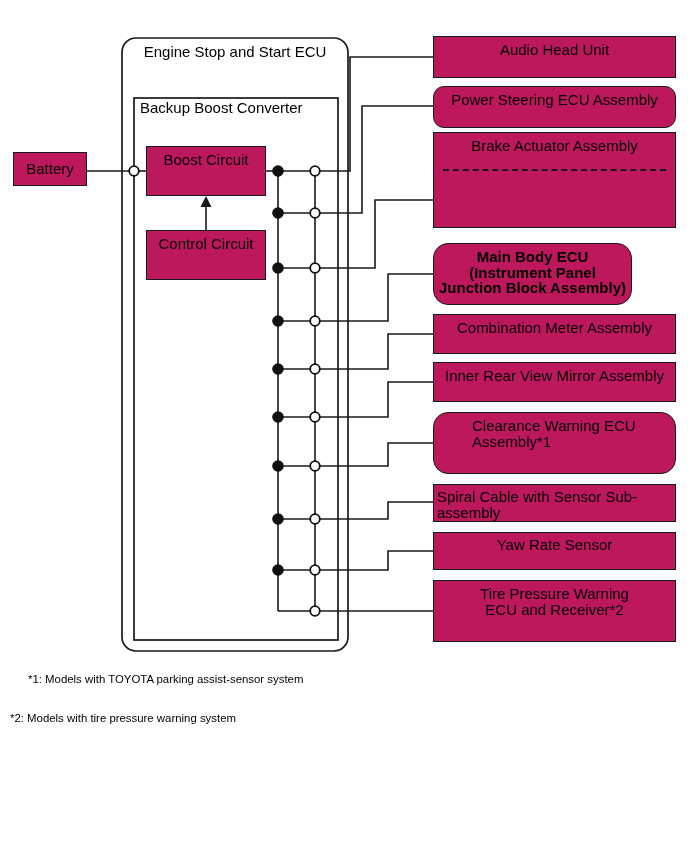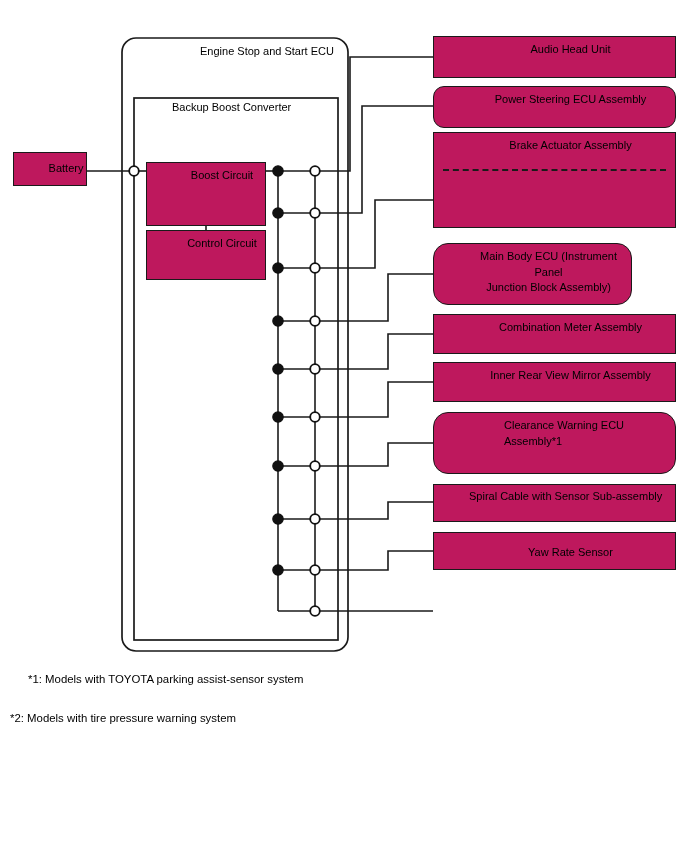"Engine Stop and Start ECU" .lbl { font-size: 11px -> 15px; padding-left: 32px -> none }
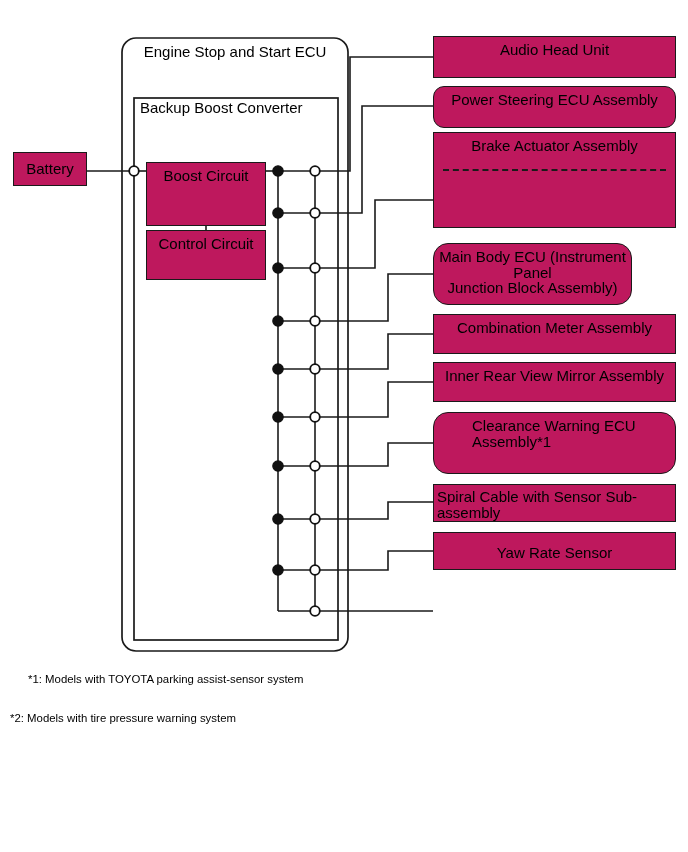"Boost Circuit" div.box { height: 64px -> 50px; margin-top: 16px -> none }
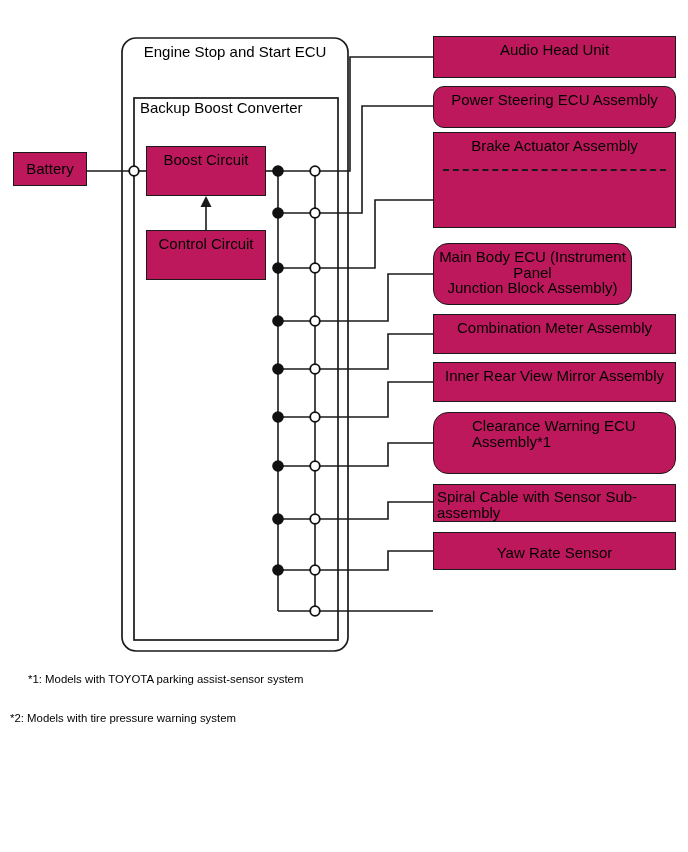"Main Body ECU (Instrument Panel" div.box { font-weight: none -> bold }
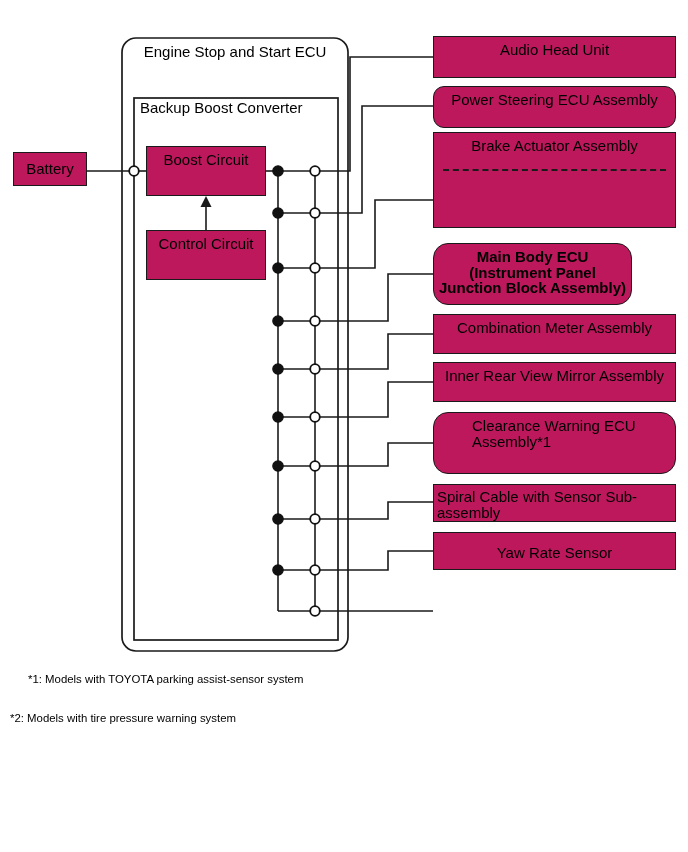"Yaw Rate Sensor" div.lbl { top: 12px -> 4px }
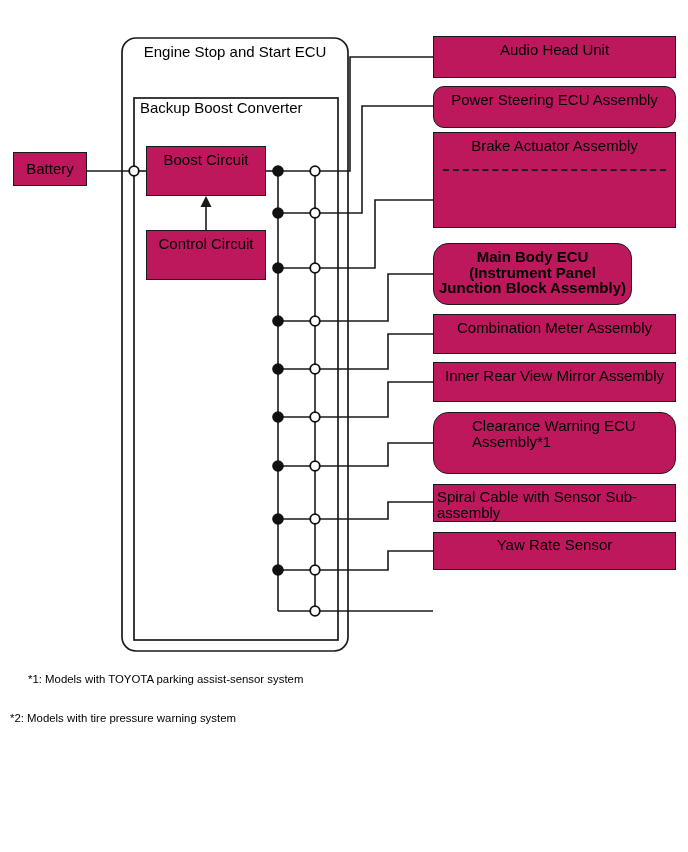"Tire Pressure Warning" div.box { html: none -> <div> <div>Tire Pressure Warning ECU and Receiver*2</div> </div> }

• • • • • • •

# REQUIRED WORK
No picture belongs in the copy; return the rest of the listing exactly.

# WRITTEN REPLY
"Engine Stop and Start ECU" .lbl { font-size: 11px -> 15px; padding-left: 32px -> none }
"Boost Circuit" div.box { height: 64px -> 50px; margin-top: 16px -> none }
"Main Body ECU (Instrument Panel" div.box { font-weight: none -> bold }
"Yaw Rate Sensor" div.lbl { top: 12px -> 4px }
"Tire Pressure Warning" div.box { html: none -> <div> <div>Tire Pressure Warning ECU and Receiver*2</div> </div> }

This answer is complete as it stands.